Les spécialistes du code de la famille se sont relayés pour expliquer, dans le menu détail, les avancées apportées par la Moudawana au profit de la famille et pour la préservation des droits de la femme et de l'enfant, clarifier bien des zones d'ombre, parfois des contre-vérités et souvent des mauvaises interprétations des articles de loi, exposer les procédures et rappeler toutes les facilités mises en place pour assurer aux justiciables l'accès le plus facile à la justice.
Contracter un mariage ou engager le divorce ne nécessite plus un déplacement au Maroc, les documents établis devant une administration publique autorisée au Danemark sont reconnus, sous quelques conditions simples, par les tribunaux marocains, la femme marocaine peut donner aisément la nationalité à ses enfants, la polygamie est tellement régie par des lois et des restrictions qu'elle est quasiment réduite à des cas très limités et la femme peut consigner toutes ses conditions dans un document annexe à l'acte de mariage, y compris pour ce qui est du patrimoine constitué avant ou tout au long du mariage.
Les magistrats ont aussi tenu des séances conseils restreints pour discuter des cas particuliers surtout lorsque, par pudeur, les intéressés choisissent de ne pas les évoquer en public.
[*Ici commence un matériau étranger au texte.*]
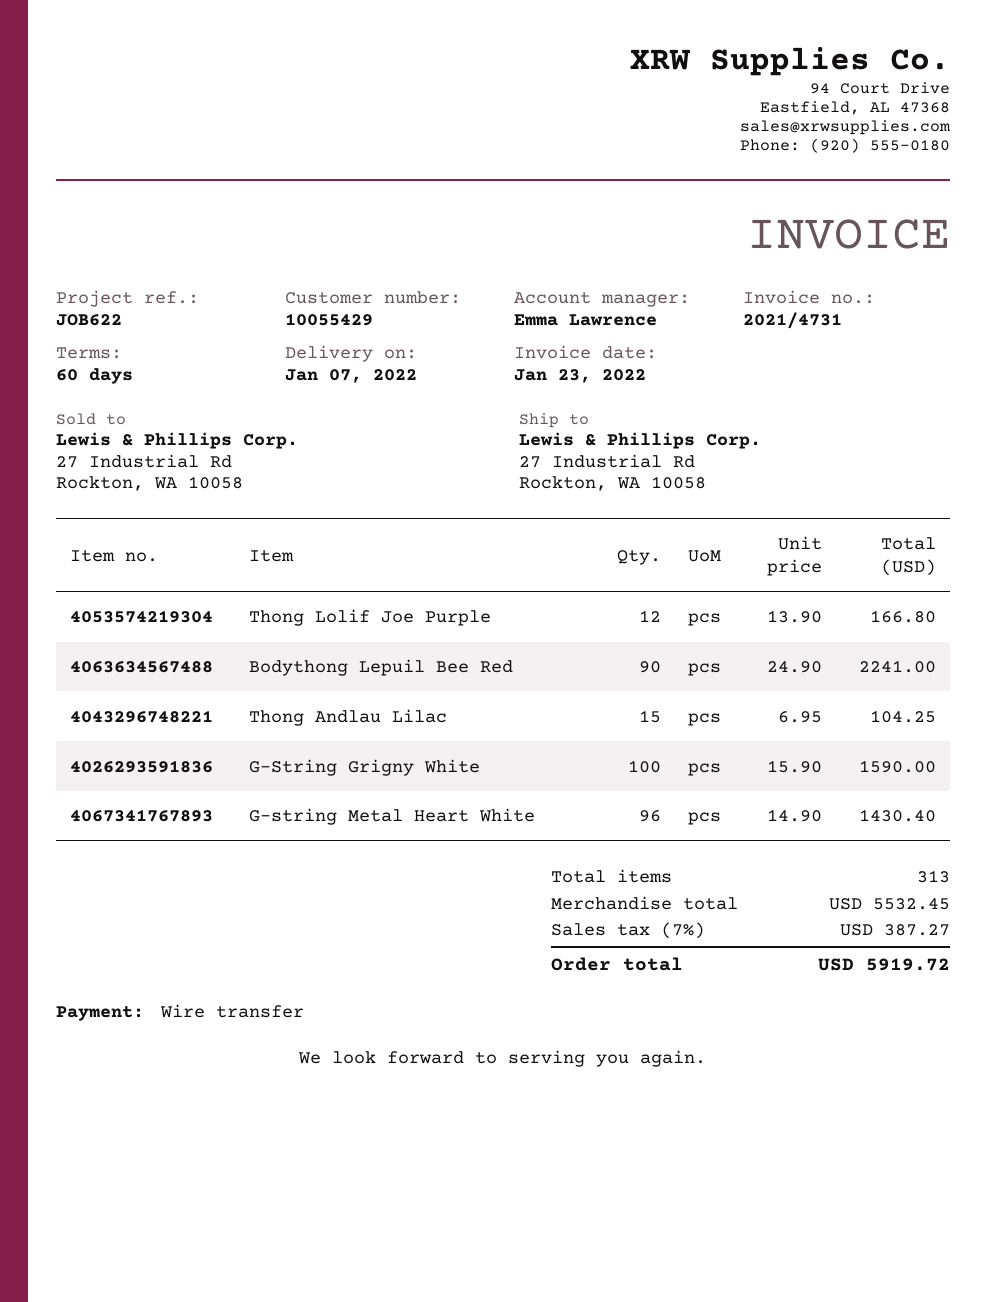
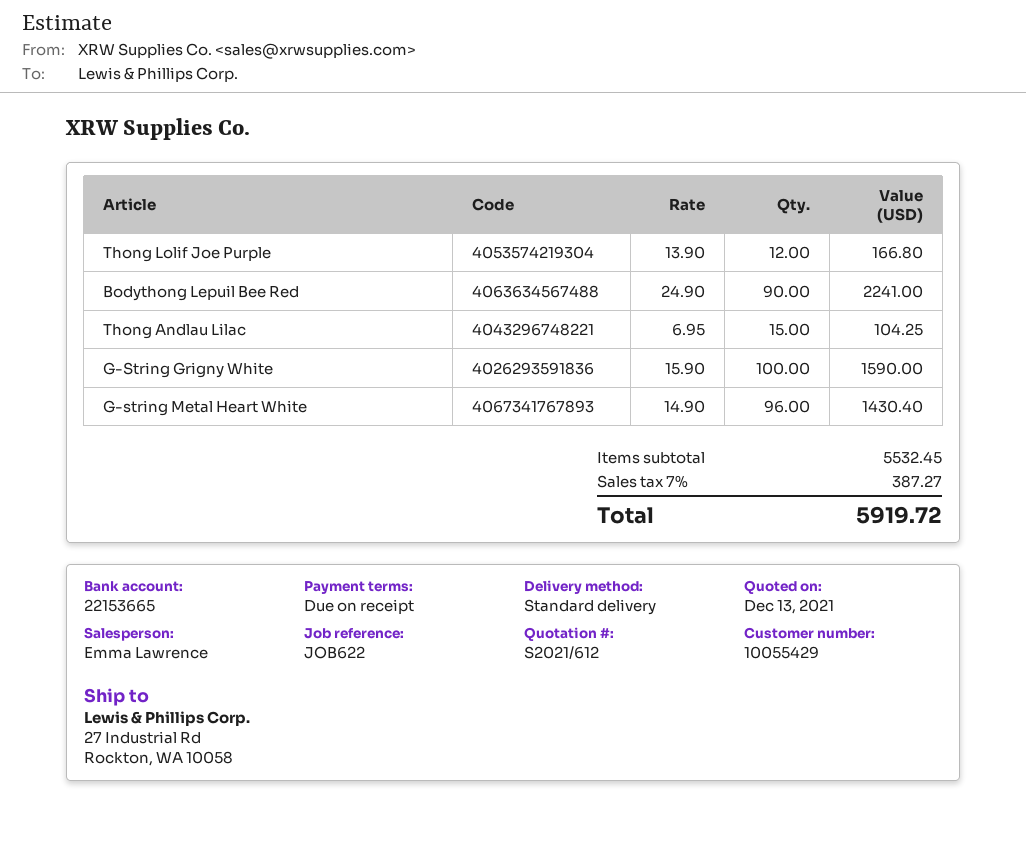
payment terms: 60 days -> on receipt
Tout un dispositif juridique au sein du Code de la famille et en termes de logistique dans les différents tribunaux, notamment lors des vacances d'été, est destiné à la communauté marocaine à l'étranger, a rappelé Me Abdelhadi El Bettah, juge attaché au ministère de la Justice qui a, par ailleurs, assuré que toutes les doléances des MRE au Danemark, comme dans les autres pays d'accueil, sont prises en compte par son département pour améliorer les prestations en partenariat avec les autres ministères, dont celui des Affaires étrangères et des Marocains à l'étranger.
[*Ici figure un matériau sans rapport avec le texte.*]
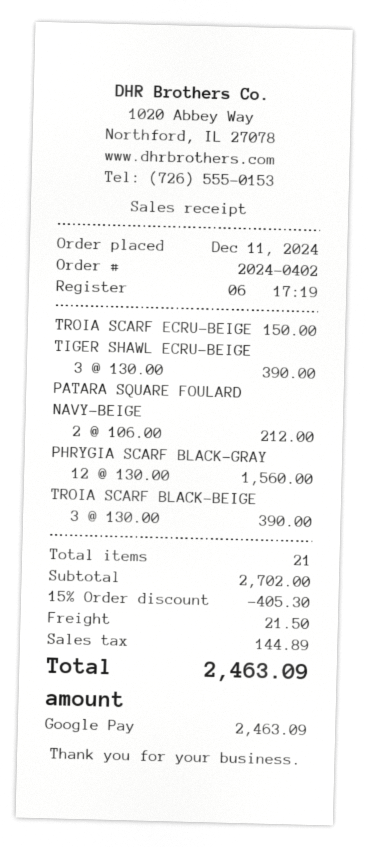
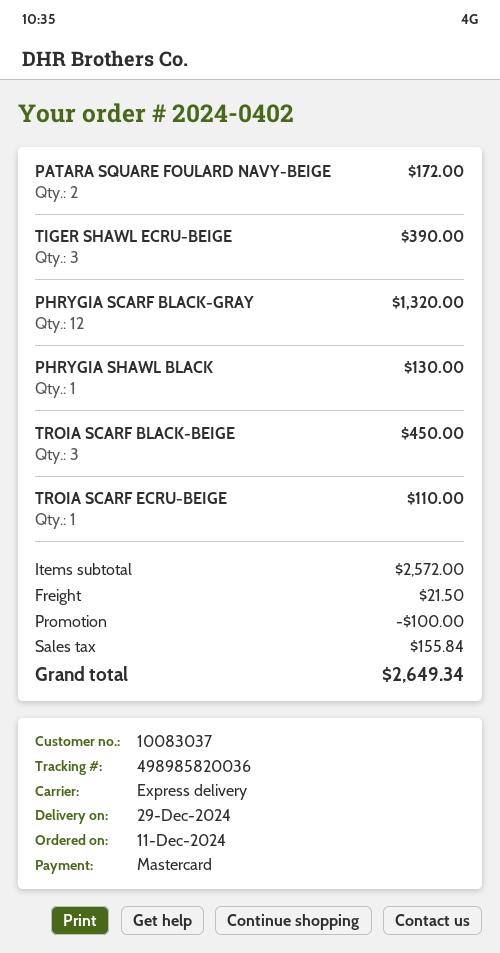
payment method: Google Pay -> Mastercard
TROIA SCARF ECRU-BEIGE: 1 for 150.00 -> 1 for 110.00
PATARA SQUARE FOULARD NAVY-BEIGE: 2 for 212.00 -> 2 for 172.00
PHRYGIA SCARF BLACK-GRAY: 12 for 1560.00 -> 12 for 1320.00
TROIA SCARF BLACK-BEIGE: 3 for 390.00 -> 3 for 450.00
PHRYGIA SHAWL BLACK: none -> 1 for 130.00
subtotal: 2702.00 -> 2572.00
discount: 405.30 -> 100.00
tax: 144.89 -> 155.84
total: 2463.09 -> 2649.34

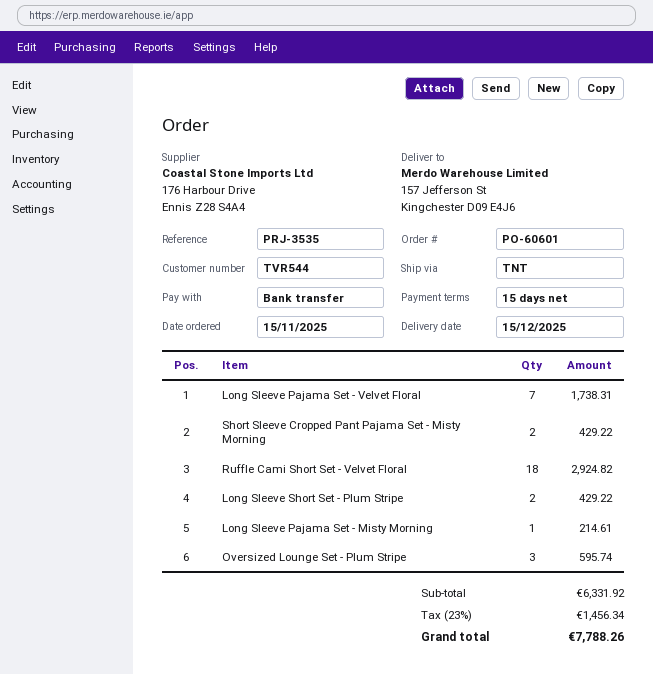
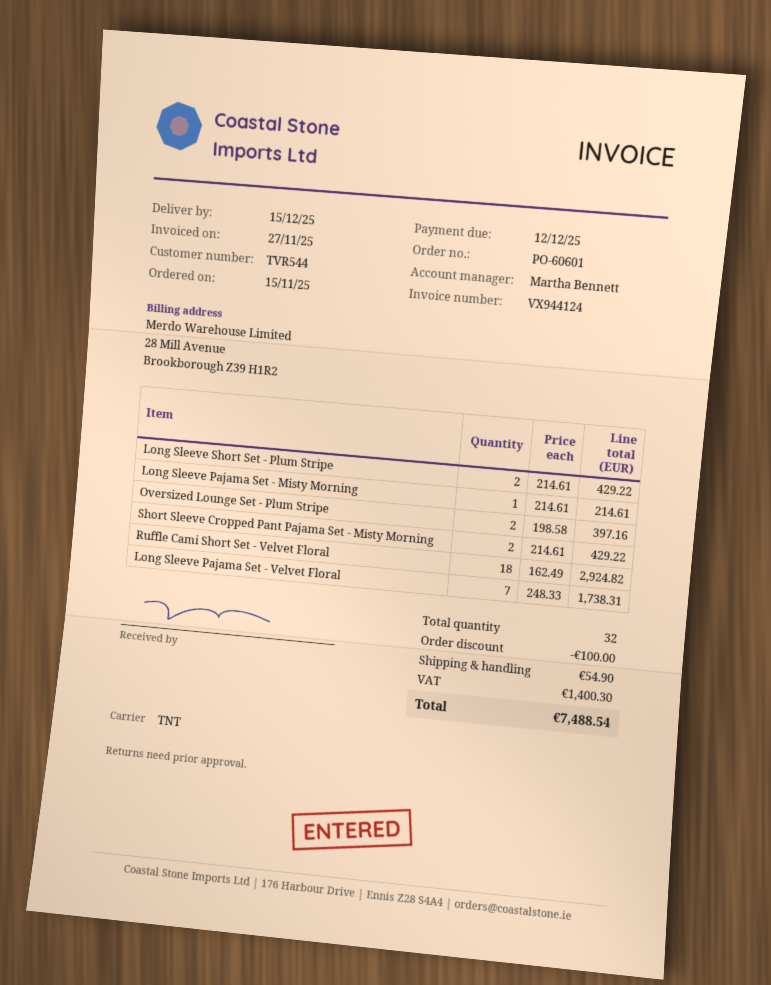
Oversized Lounge Set - Plum Stripe: 3 for 595.74 -> 2 for 397.16
discount: none -> 100.00
shipping: none -> 54.90
tax: 1456.34 -> 1400.30
total: 7788.26 -> 7488.54

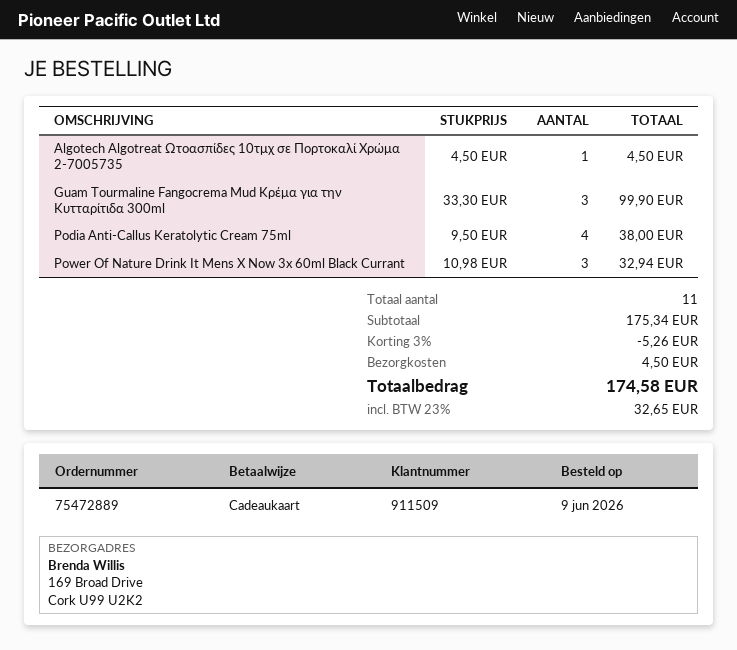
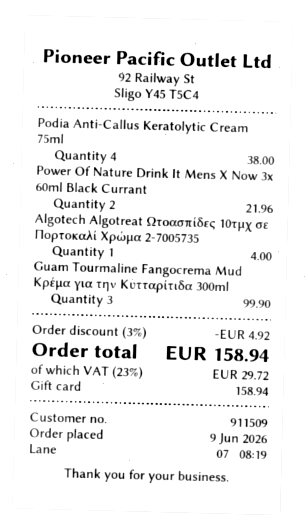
Algotech Algotreat Ωτοασπίδες 10τμχ σε Πορτοκαλί Χρώμα 2-7005735: 1 for 4.50 -> 1 for 4.00
Power Of Nature Drink It Mens X Now 3x 60ml Black Currant: 3 for 32.94 -> 2 for 21.96
discount: 3% = 5.26 -> 3% = 4.92
shipping: 4.50 -> none
tax: 23% = 32.65 -> 23% = 29.72
total: 174.58 -> 158.94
Pour Mme lasham lakhrissi, véritable cheville ouvrière des deux rencontres, sans la sensibilisation et l'information correcte, bien des avancées majeures contenues dans le code de la famille restent méconnues pour bien des Marocains, notamment les femmes qui se trouvent, selon elle, vulnérables et souvent victimes alors que la loi est pleinement de leur côté.
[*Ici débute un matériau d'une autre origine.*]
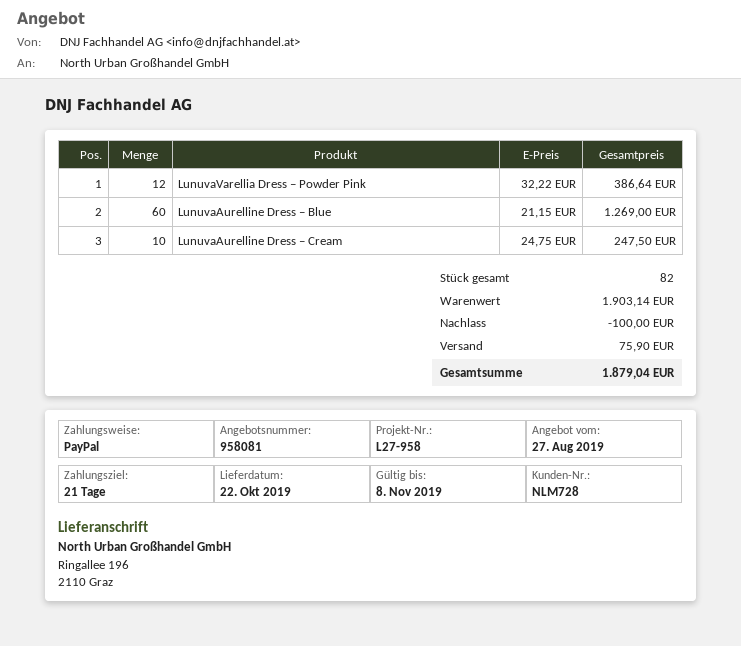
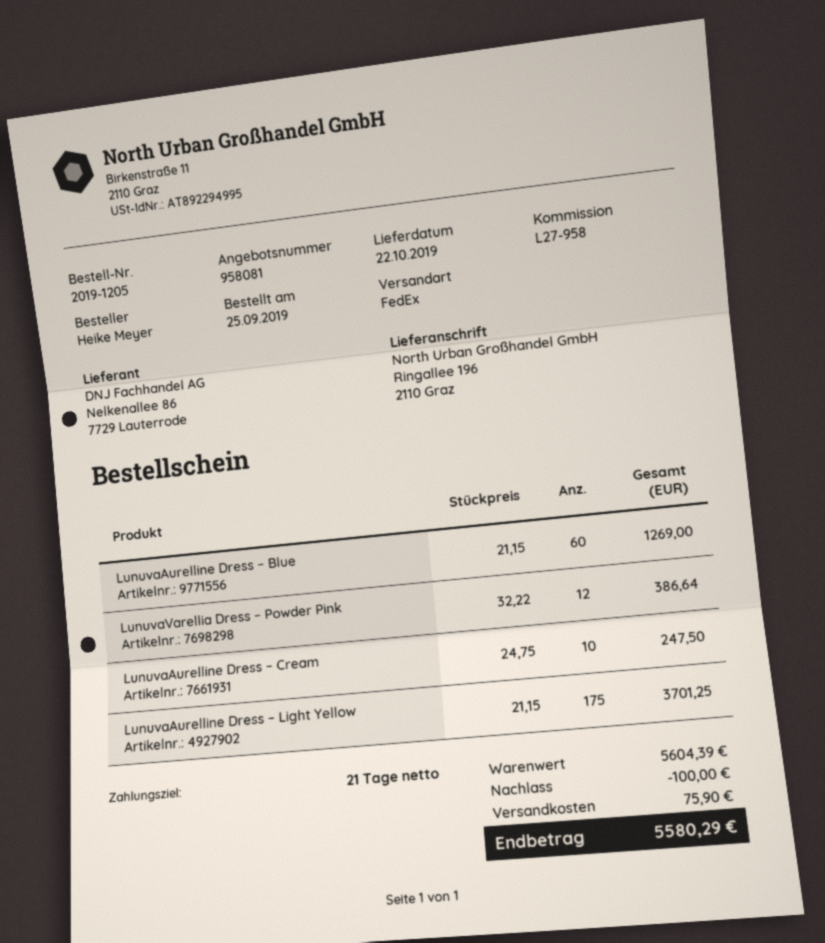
LunuvaAurelline Dress – Light Yellow: none -> 175 x 21.15 = 3701.25
subtotal: 1903.14 -> 5604.39
total: 1879.04 -> 5580.29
Aussi, son association a-t-elle plaidé en faveur de l'ouverture d'une section d'assistance juridique au sein de l'Ambassade du Royaume à Copenhague pour servir au mieux les intérêts de la communauté marocaine aussi bien au Danemark que dans les autres pays scandinaves voisins.
A N?stved, à une heure de route de Copenhague, où réside une grande communauté marocaine issue des provinces du sud du Royaume, le maire de la ville, Carsten Rasmussen, a salué l'importance de la contribution des MRE à leur pays de résidence, servant de socle pour des liens étroits entre les deux Royaumes, citant l'exemple de Hiba Mohamed Belhaiba, membre du conseil local, qui a fait du bénévolat une vocation dans son engagement social.
Ces rencontres de sensibilisation font suite à deux jours de débat académique sur la Moudawana à Copenhague en présence d'un panel de juristes, juges, universitaires et militants associatifs des deux pays, une rencontre qui fait suite à une conférence organisée l'an dernier à Rabat sur une décennie de mise en œuvre du nouveau code de la famille au Maroc.